The specific misclassification rates and accuracy improvements are not quantified in the case study, making it difficult to assess the precise impact of the improvements. Terms like "exceptionally low misclassification rates" are somewhat vague.
The adoption of LangChain and LangSmith represents a strategic choice toward third-party tooling for LLMOps, which offers benefits in collaboration and rapid deployment but also introduces dependencies on external platforms.

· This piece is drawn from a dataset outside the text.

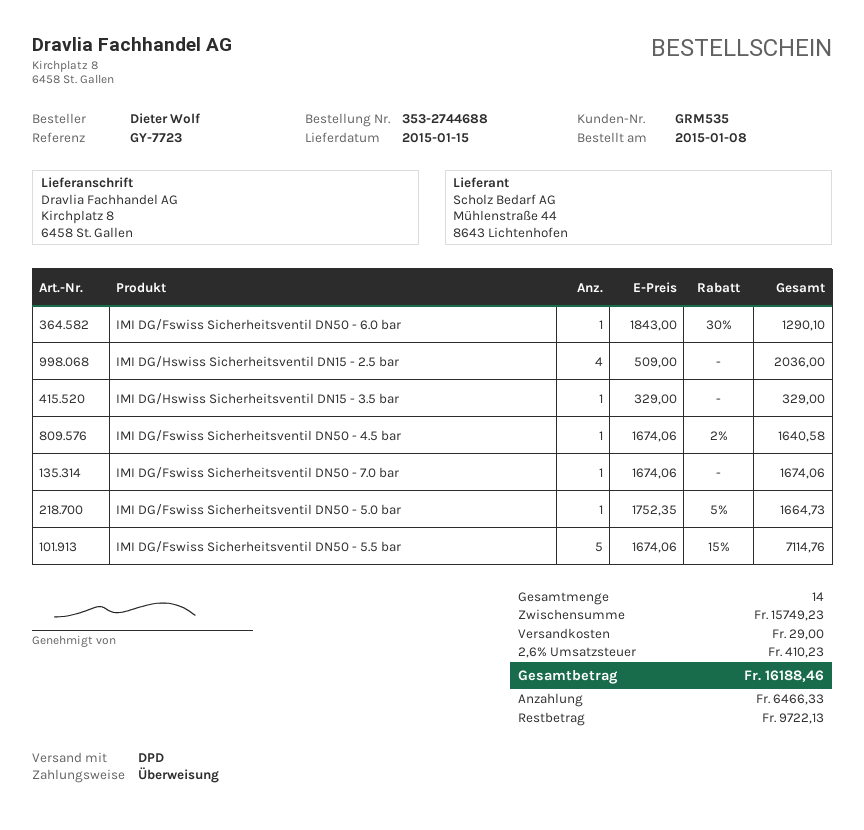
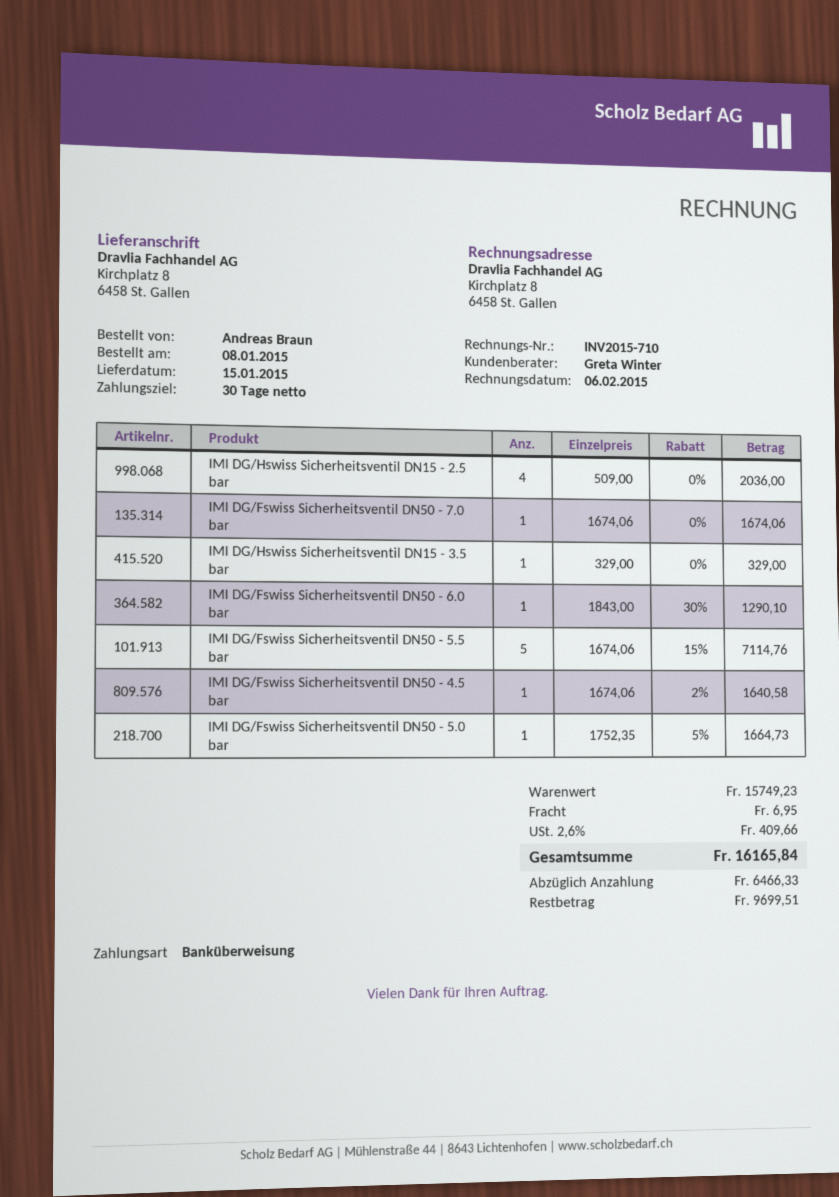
ordered by: Dieter Wolf -> Andreas Braun
shipping: 29.00 -> 6.95
tax: 2.6% = 410.23 -> 2.6% = 409.66
total: 16188.46 -> 16165.84
balance: 9722.13 -> 9699.51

The approach of splitting complex classification tasks and reducing prompt length are practical techniques that other organizations can apply. The recognition that LLM capacity is limited and must be managed through thoughtful task design is a valuable insight for production LLM systems.
## Key LLMOps Lessons
The Metasense V2 case study offers several transferable lessons for LLMOps practitioners:
- Post-deployment data collection and user feedback are essential for continuous model improvement
- Model capacity management through task decomposition and prompt simplification can significantly improve classification accuracy
- Collaboration tooling like LangSmith can accelerate the experimentation-to-deployment cycle
- Monitoring and alerting infrastructure is essential even for well-performing LLM systems
- Human oversight remains important for high-stakes classification tasks, and systems should be designed to support rather than replace human judgment
- Input chunking strategies (such as splitting large tables) can help manage LLM context limitations
The system represents a practical example of LLM-powered automation at enterprise scale, with thoughtful attention to the operational challenges of deploying and maintaining LLM systems in production environments.